> [What to produce]:
Reproduction of part of the material below, pictures omitted: copy exactly, and only, the lines starting with the one with "[213,257,316,278] passwall、 ->" and going on through the one with "(760, 223) none".

> [Information given]:
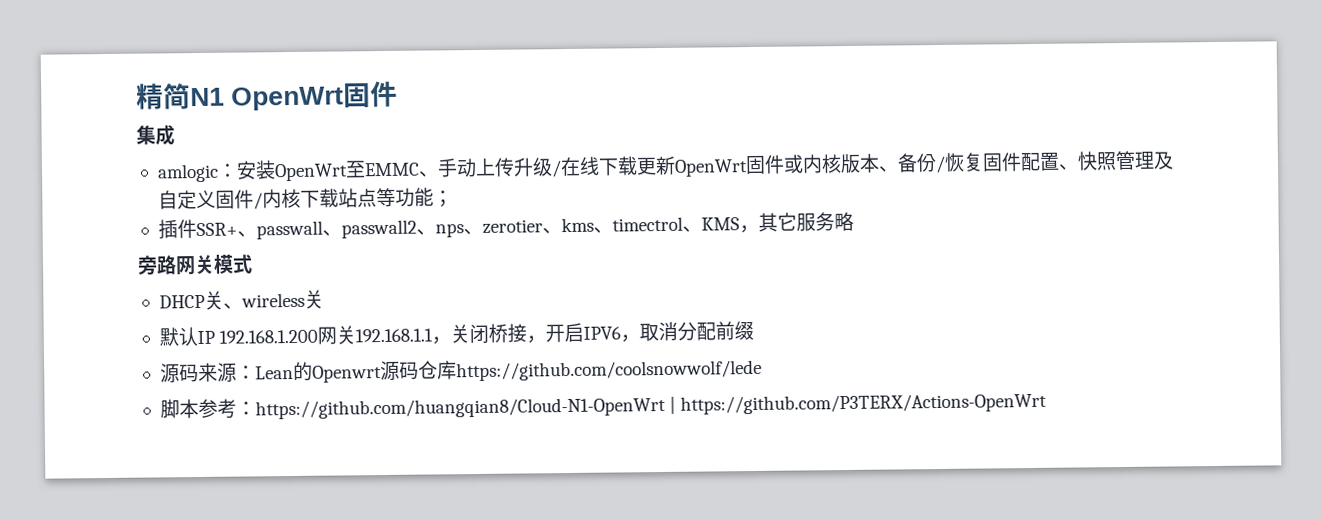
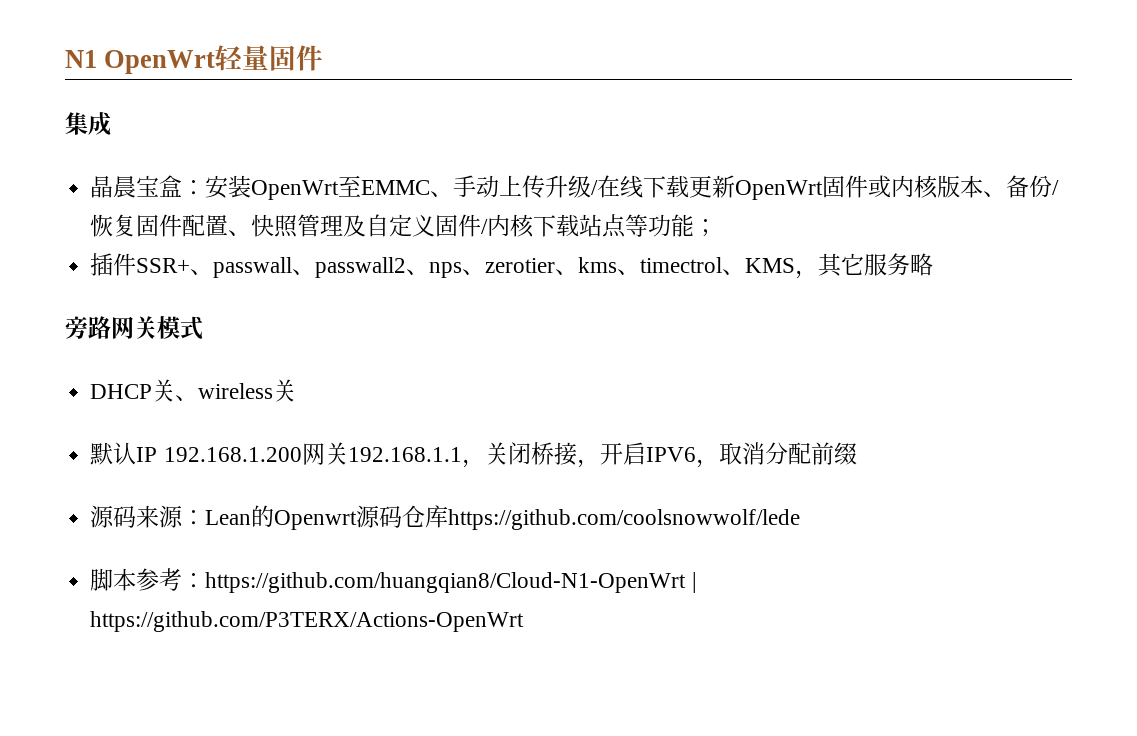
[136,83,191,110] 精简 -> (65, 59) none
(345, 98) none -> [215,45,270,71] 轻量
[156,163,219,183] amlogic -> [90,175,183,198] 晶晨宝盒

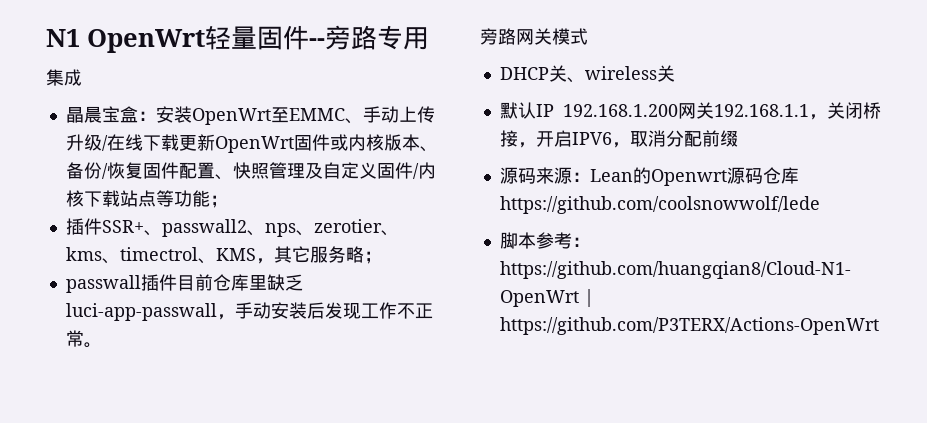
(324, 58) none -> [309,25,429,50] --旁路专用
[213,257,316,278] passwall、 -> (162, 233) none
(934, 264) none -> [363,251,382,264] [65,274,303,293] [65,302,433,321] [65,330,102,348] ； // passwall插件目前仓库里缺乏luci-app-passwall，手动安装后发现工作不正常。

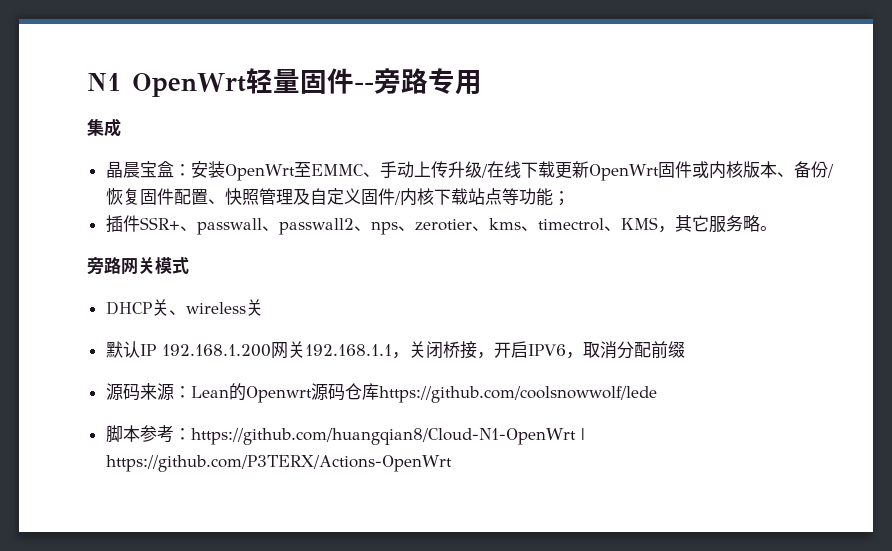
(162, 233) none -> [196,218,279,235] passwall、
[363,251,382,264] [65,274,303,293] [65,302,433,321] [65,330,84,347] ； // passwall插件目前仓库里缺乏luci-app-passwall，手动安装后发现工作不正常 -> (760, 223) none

--

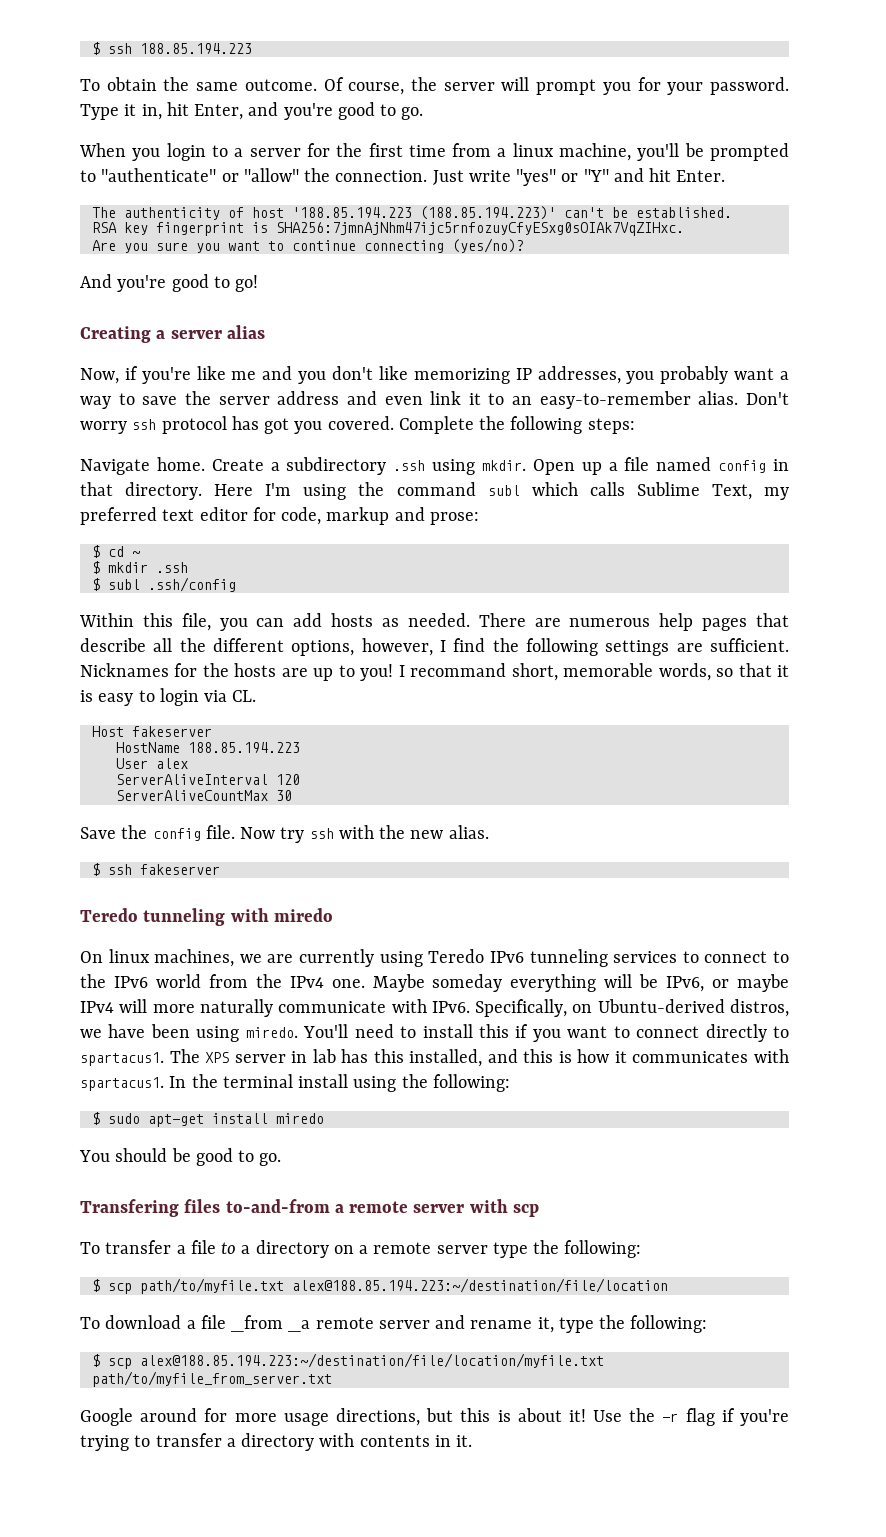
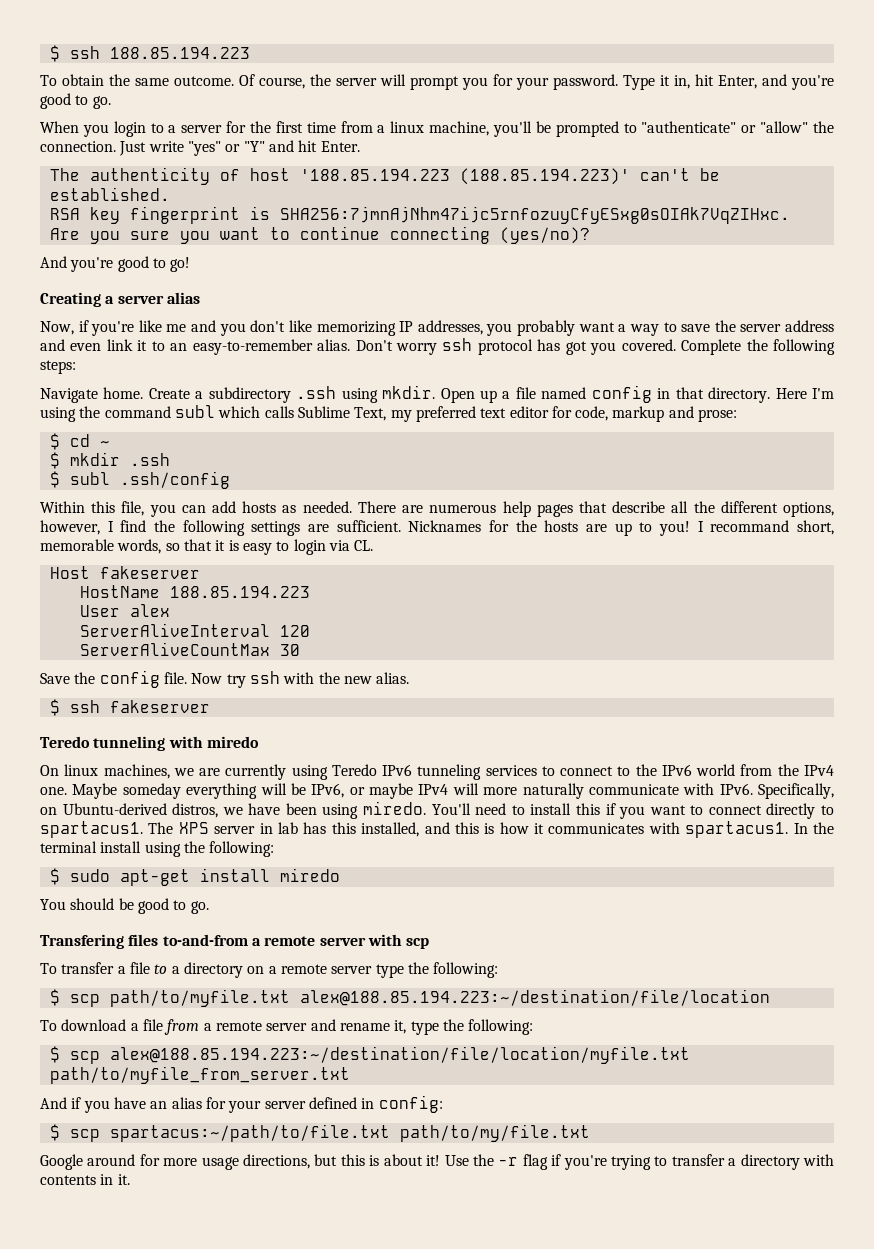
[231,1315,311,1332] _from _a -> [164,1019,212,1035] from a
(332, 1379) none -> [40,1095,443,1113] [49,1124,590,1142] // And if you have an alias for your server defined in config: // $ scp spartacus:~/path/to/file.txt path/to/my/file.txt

> [Worked solution]:
[213,257,316,278] passwall、 -> (162, 233) none
(934, 264) none -> [363,251,382,264] [65,274,303,293] [65,302,433,321] [65,330,102,348] ； // passwall插件目前仓库里缺乏luci-app-passwall，手动安装后发现工作不正常。

(162, 233) none -> [196,218,279,235] passwall、
[363,251,382,264] [65,274,303,293] [65,302,433,321] [65,330,84,347] ； // passwall插件目前仓库里缺乏luci-app-passwall，手动安装后发现工作不正常 -> (760, 223) none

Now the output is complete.